Facções e organizações mafiosas

No livro, os autores descrevem como organizações mafiosas aquelas que preenchem ao menos três de doze características elencadas, entre elas a atuação no tráfico de drogas, armas ou pessoas, lavagem de dinheiro, inserção na economia formal por meio de empresas e influência em processos eleitorais.

Gakiya participou, a convite do Ministério da Justiça, de um grupo de trabalho criado no fim de 2024 para elaborar uma proposta de enfrentamento às facções criminosas. O texto original do Executivo, no entanto, sofreu alterações no Congresso e passou a tramitar como o PL Antifacção (5.582/2025).

Mudanças no PL Antifacção e tramitação

Após seis mudanças promovidas pelo relator, deputado Guilherme Derrite (PP-SP), o projeto deixou de prever a tipificação da organização criminosa de natureza mafiosa. "A gente fez o que eu chamava de legislação antimáfia, inspirado de fato na legislação italiana. Mas acabei sendo um voto vencido. A legislação que está sendo elaborada agora não é, vamos dizer assim, a legislação dos sonhos, mas acredito que já traz avanços importantes, como a parte de cautelares, de expropriação de bens, de asfixia financeira", avaliou o promotor.

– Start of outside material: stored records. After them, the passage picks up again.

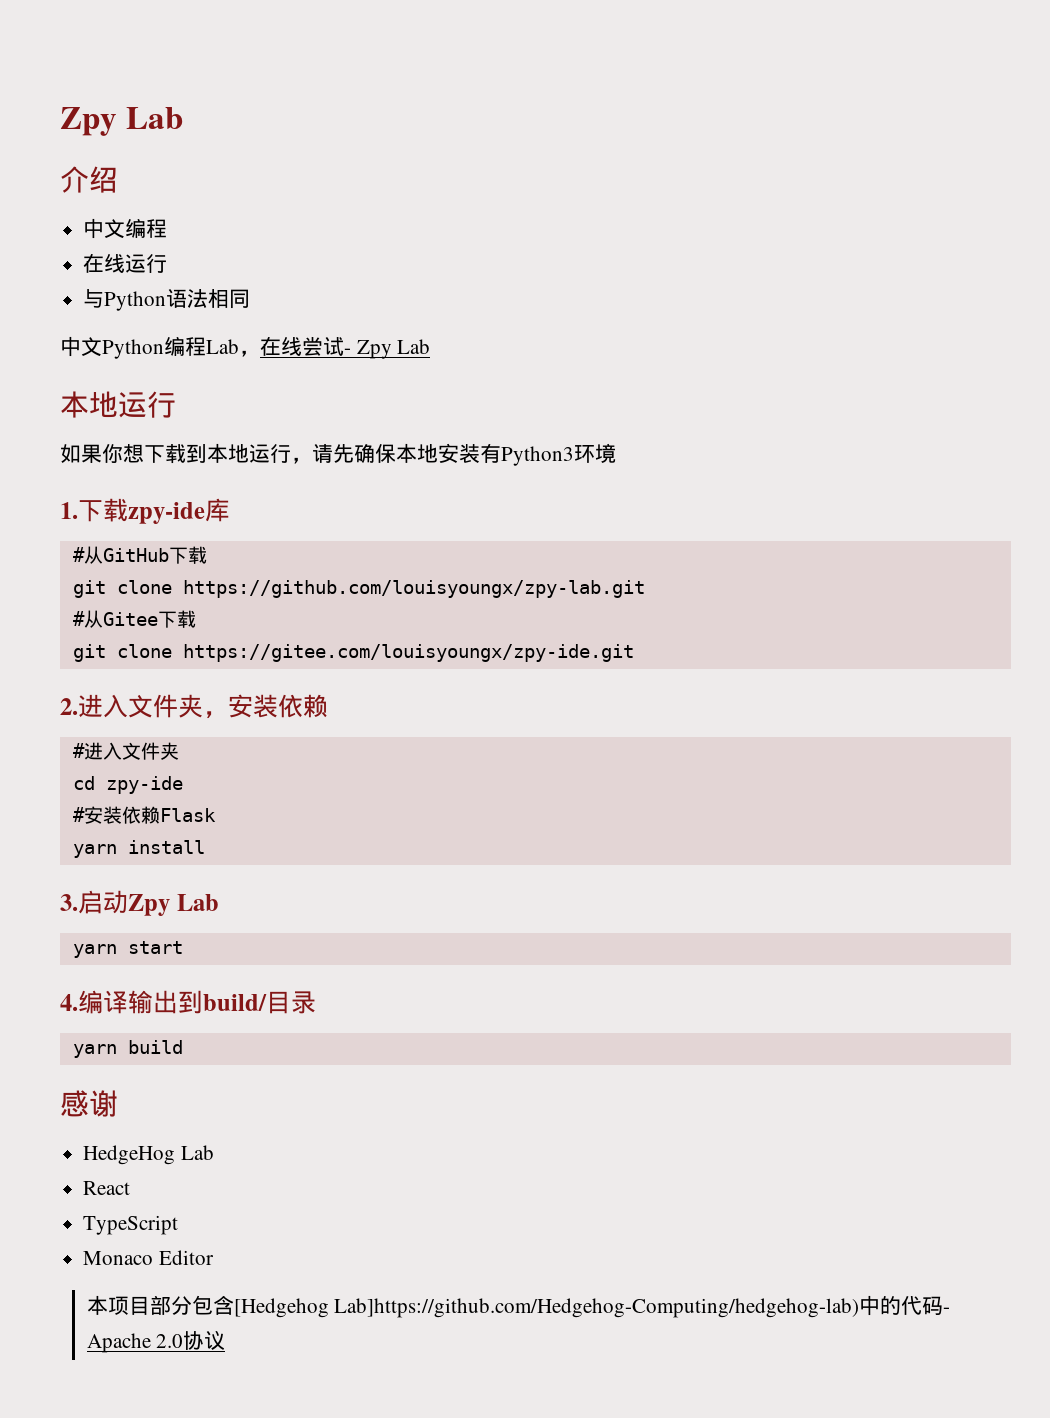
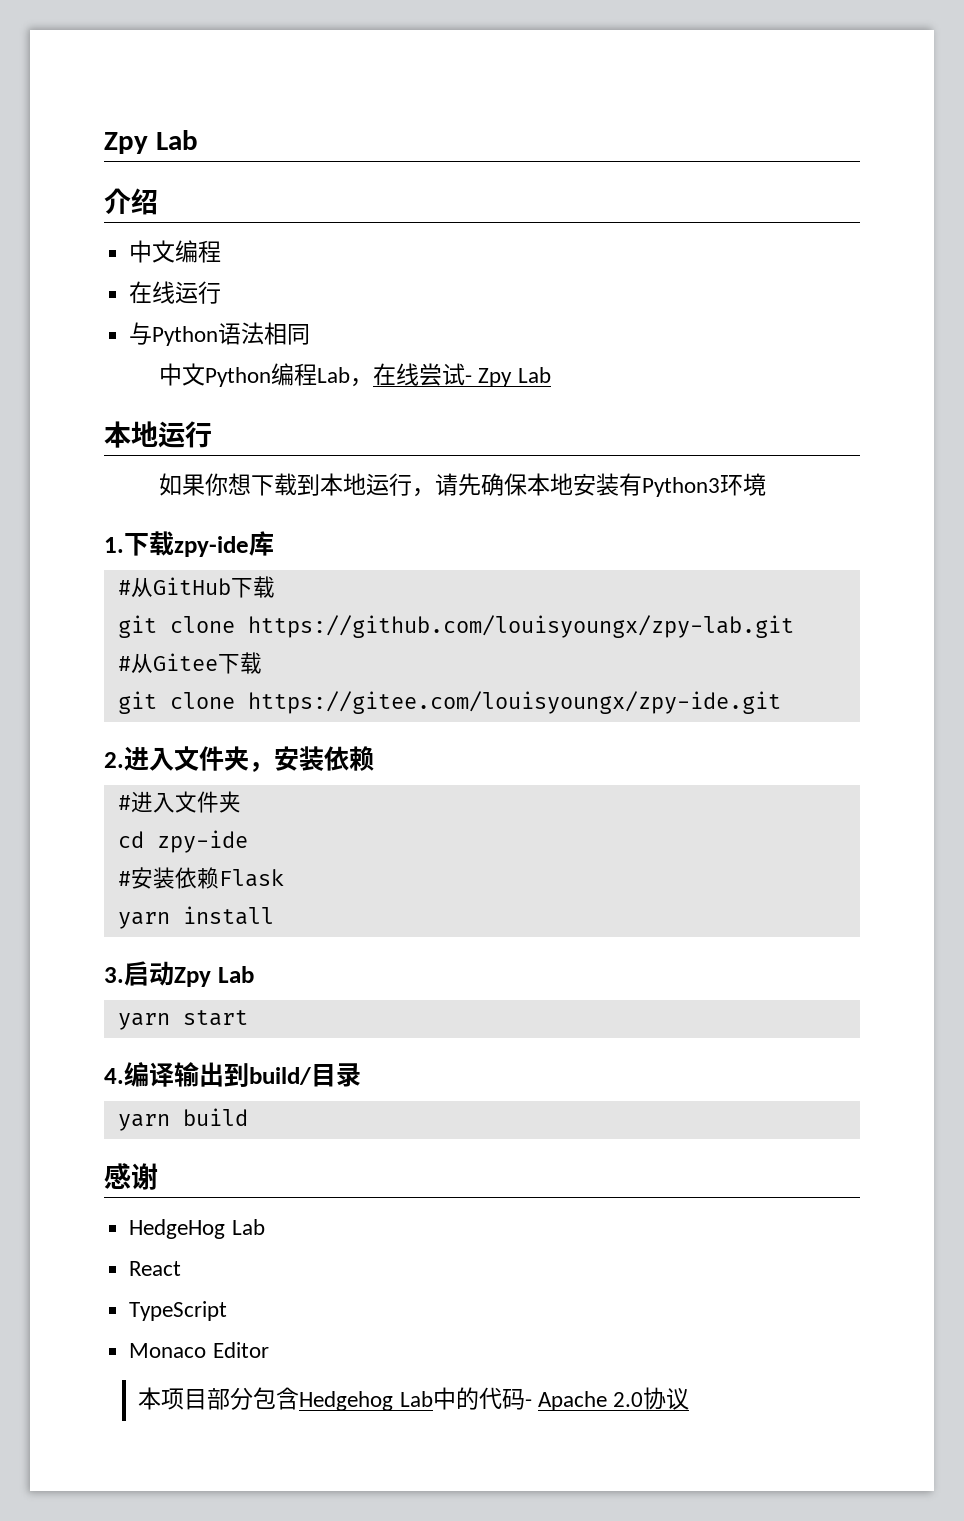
[233,1298,860,1318] [Hedgehog Lab]https://github.com/Hedgehog-Computing/hedgehog-lab) -> [299,1391,433,1411] Hedgehog Lab

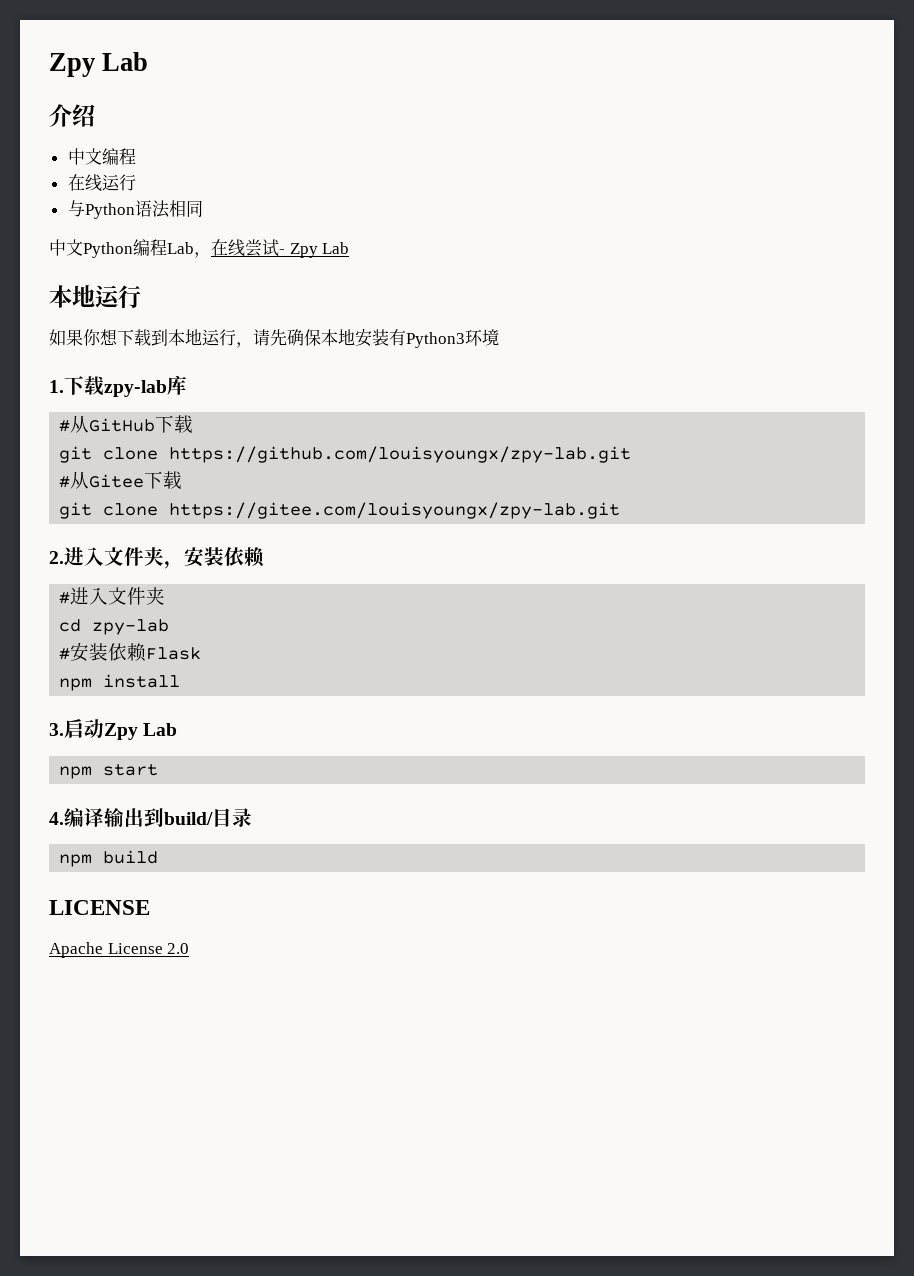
[174,536,249,557] zpy-ide -> [104,380,167,397] zpy-lab
[247,691,781,714] https://gitee.com/louisyoungx/zpy-ide.git -> [169,502,621,519] https://gitee.com/louisyoungx/zpy-lab.git
[156,830,248,853] zpy-ide -> [92,619,170,635] zpy-lab
[117,912,170,929] yarn -> [59,678,93,691] npm
[117,1013,170,1030] yarn -> [59,766,93,779] npm
[117,1114,170,1131] yarn -> [59,854,93,867] npm
[104,1163,158,1190] [129,1219,265,1239] [129,1261,182,1276] [129,1301,228,1321] [129,1342,269,1358] [138,1387,690,1411] 感谢 // HedgeHog Lab // React // TypeScript // Monaco Editor // 本项目部分包含Hedgehog Lab中的代码- Apache 2.0协议 -> [49,900,150,915] [49,942,190,958] LICENSE // Apache License 2.0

O PL busca atualizar a Lei de Organizações Criminosas (12.850/2013), considerada insuficiente pelos autores. O texto aprovado pelo Senado em dezembro prevê aumento de penas para integrantes de facções, com possibilidade de condenações mais longas para líderes, além do endurecimento das regras de progressão de regime. A proposta ainda será analisada pela Câmara dos Deputados.

Evolução das organizações criminosas

A obra também sustenta que a legislação deveria diferenciar responsabilidades conforme o papel desempenhado dentro das organizações criminosas, classificando líderes, membros qualificados, participantes e associados, com consequências jurídicas proporcionais.

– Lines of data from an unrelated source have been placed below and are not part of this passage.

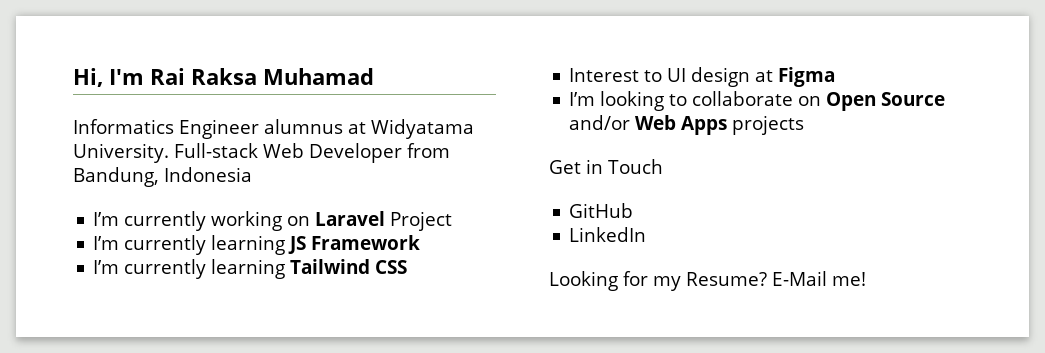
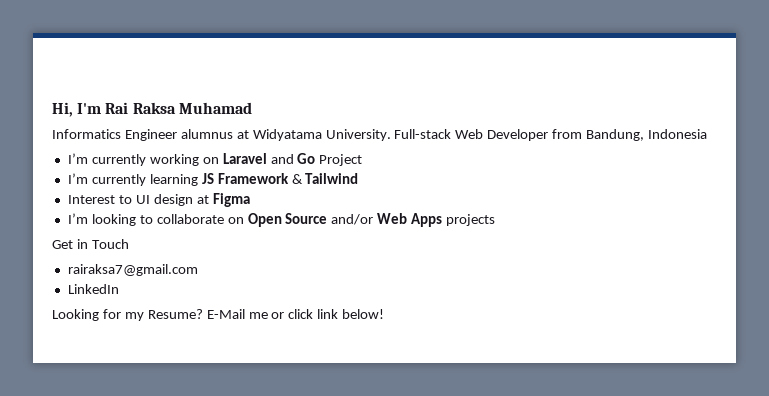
(386, 218) none -> [270,153,316,164] and Go
[93,259,286,279] // I’m currently learning -> [291,174,303,184] &
[375,260,408,274] CSS -> (359, 178) none
[569,203,634,218] GitHub -> [67,264,198,276] rairaksa7@gmail.com
[832,272,866,286] me! -> [248,309,385,319] me or click link below!

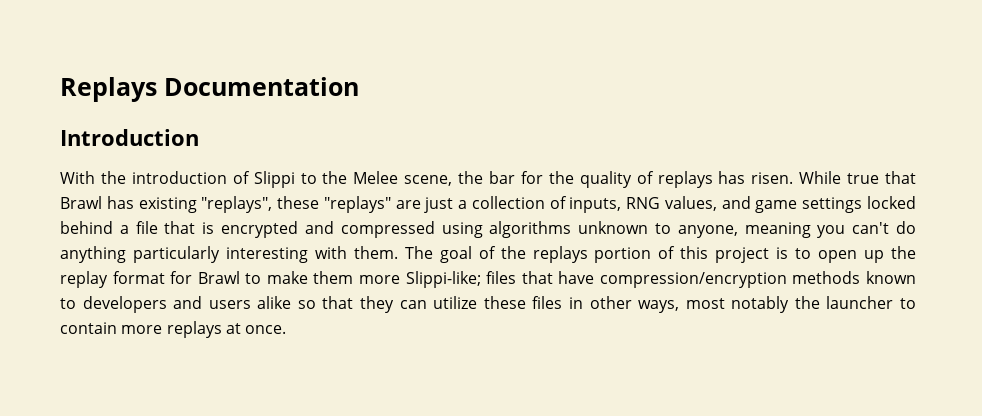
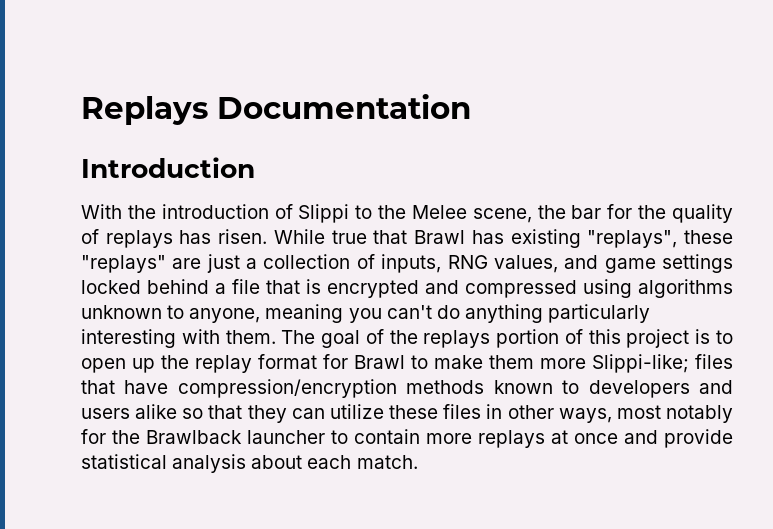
[794,296,820,309] the -> [81,429,242,444] for the Brawlback
[245,325,287,334] once. -> [574,429,733,448] [81,454,418,473] once and provide statistical analysis about each match.

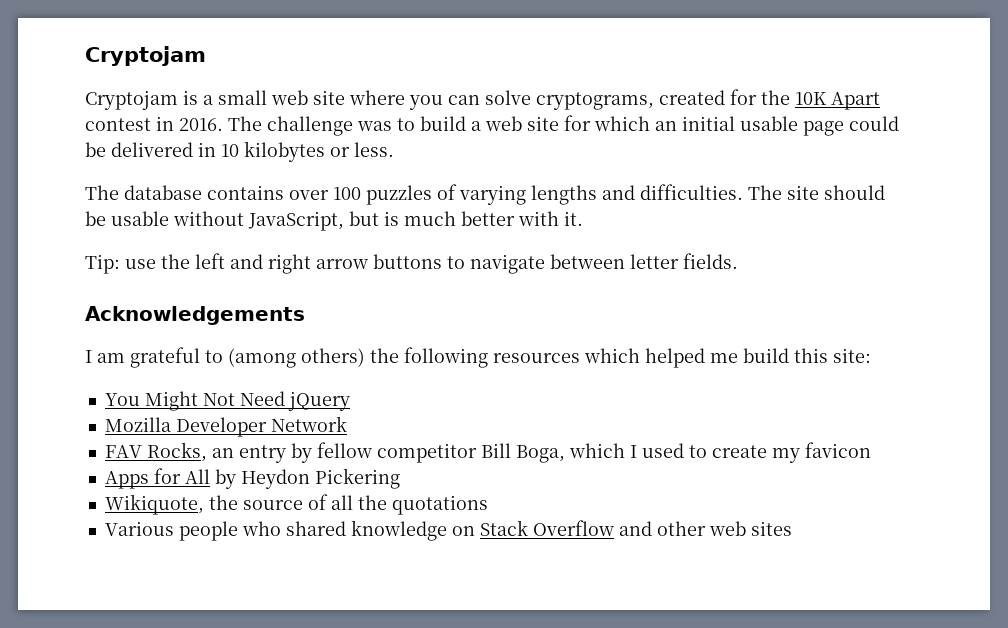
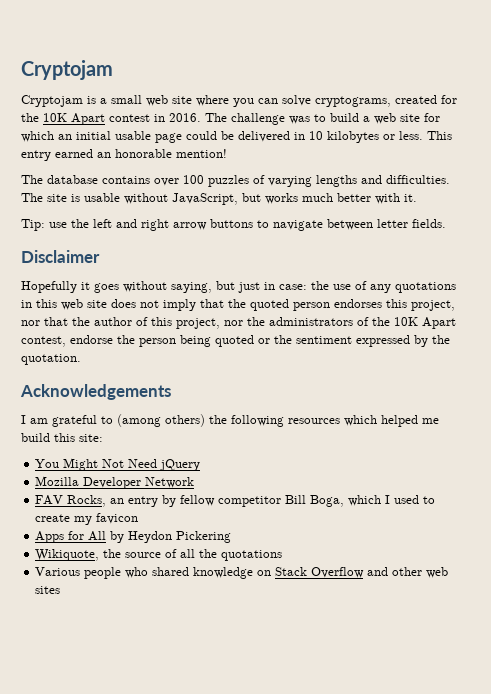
(394, 149) none -> [427,131,452,140] [21,149,227,161] This entry earned an honorable mention!
[824,185,885,200] [85,211,106,226] should be -> [71,194,80,202] is
[384,211,399,226] is -> [265,193,298,204] works
(738, 261) none -> [21,250,100,263] [21,281,456,293] [21,299,455,311] [21,317,456,329] [21,335,450,347] [21,354,81,365] // Disclaimer // Hopefully it goes without saying, but just in case: the use of any quotations in this web site does not imply that the quoted person endorses this project, nor that the author of this project, nor the administrators of the 10K Apart contest, endorse the person being quoted or the sentiment expressed by the quotation.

Para os autores, o crime organizado no Brasil se transformou em um fenômeno complexo e adaptável. Segundo o livro, essas organizações evoluíram "de estruturas informais, localizadas e fragmentadas para redes sofisticadas, com hierarquia, racionalidade empresarial e inserção transnacional".

Outro ponto defendido é a criação de uma agência nacional antimáfia, inspirada nos modelos italiano e estadunidense, com atuação integrada entre Polícia Federal, polícias estaduais, Ministérios Públicos, Receita Federal e Conselho de Controle de Atividades Financeiras (Coaf). A proposta chegou a constar no texto do Executivo, mas acabou retirada.

 Resistência à caracterização legal

Warde avalia que há resistência do Estado em classificar PCC e CV como máfias. "As autoridades resistem a atribuir a verdadeira dimensão ao problema e a reconhecer que as estruturas de Estado e agentes de Estado fazem parte desse problema. Quando a gente fala que é uma máfia, reconhece que essa máfia se infiltrou nas estruturas de Estado e capturou agentes de Estado", afirmou.

Segundo o advogado, o país não conseguirá se ver livre dessas organizações sem uma caracterização legal adequada. "Além disso, determinar quais são as circunstâncias de associação e as consequências jurídicas para associação criminosa de tipo mafioso tanto para pessoa física como para pessoa jurídica", completou.